W. Jackson Rushing III is Adkins Presidential Professor of Art History and Mary Lou Milner Carver Chair in Native American Art. He works in several intersecting areas: Native American art; modern and contemporary art; Southwest modernism; theory, criticism, and methodology; museum studies; and post-colonialism and visual culture. His teaching and scholarship explore the interstitial zone between (Native) American studies, anthropology, and art history. For more than twenty years now he has pursued a duality—Native-inspired modernist primitivism and indigenous modernism in the United States and Canada. Dr Rushing is the author of Native American Art and the New York Avant-Garde (1995), Teresa Marshall: A Bed to the Bones, (1998) and Allan Houser: An American Master (2004); editor of Native American Art in the Twentieth Century (1999) and After the Storm (2001); and co-author of Modern By Tradition (1995), which received The Southwest Book Award. Dr. Rushing has lectured widely in Canada, the U.S., and the U.K. and been a Director of the College Art Association of America.

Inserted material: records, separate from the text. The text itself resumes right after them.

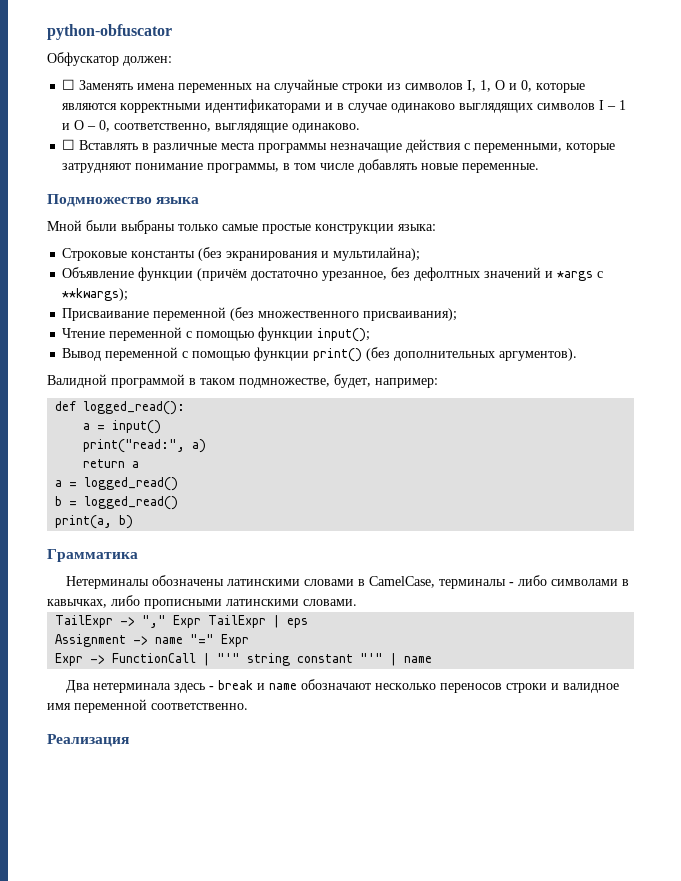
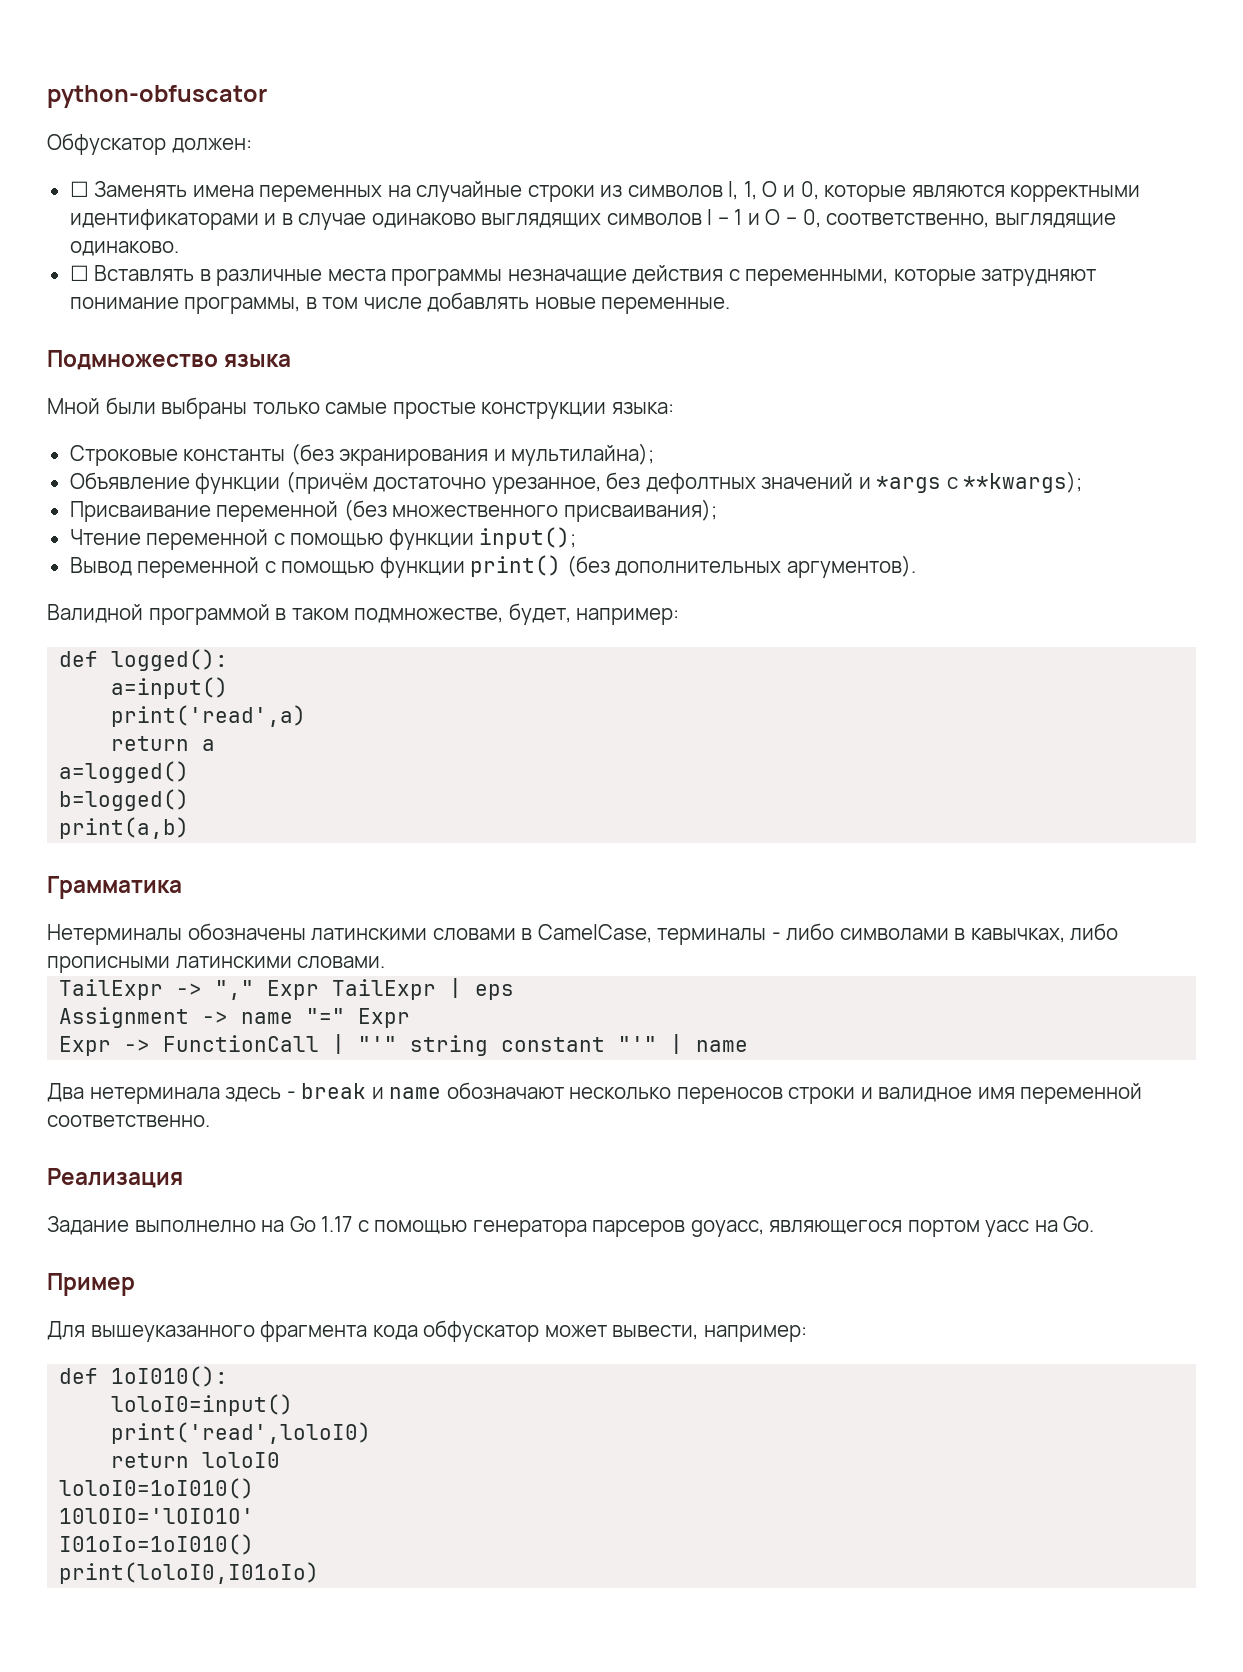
- def logged_read():
- a = input()
- print("read:", a)
+ def logged():
+ a=input()
+ print('read',a)
  return a
- a = logged_read()
- b = logged_read()
- print(a, b)
+ a=logged()
+ b=logged()
+ print(a,b)
+ Задание выполнелно на Go 1.17 с помощью генератора парсеров goyacc, являющегося портом yacc на Go.
+ Пример
+ Для вышеуказанного фрагмента кода обфускатор может вывести, например:
+ def 1oI010():
+ loloI0=input()
+ print('read',loloI0)
+ return loloI0
+ loloI0=1oI010()
+ 10lOIO='lOIO1O'
+ I01oIo=1oI010()
+ print(loloI0,I01oIo)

Joe Herrera (Cochiti Pueblo), Untitled (1951), oil on canvas, 16″ x 20″. Collection of Jonson Gallery University of New Mexico Art Museum.
My current research project, Generations: Modern Pueblo Painting, focuses on artistic families in the American Southwest beginning circa 1915. Modern in this context means “secular” art (non-ceremonial paintings whose subject matter is usually ceremonial) that embodies both indigenous intentionality and strategies for negotiating with the dominant culture. I am studying the work of several distinguished families, especially Tonita Peña (San Ildefonso-Cochiti) and her son, Joe H. Herrera, who transformed Native painting at mid-century by synthesizing indigenous pictorial traditions with Cubism and Art Deco. My method combines biography, connoisseurship, and historiography to produce an “Indian-centered” cultural history of Southwestern modernism.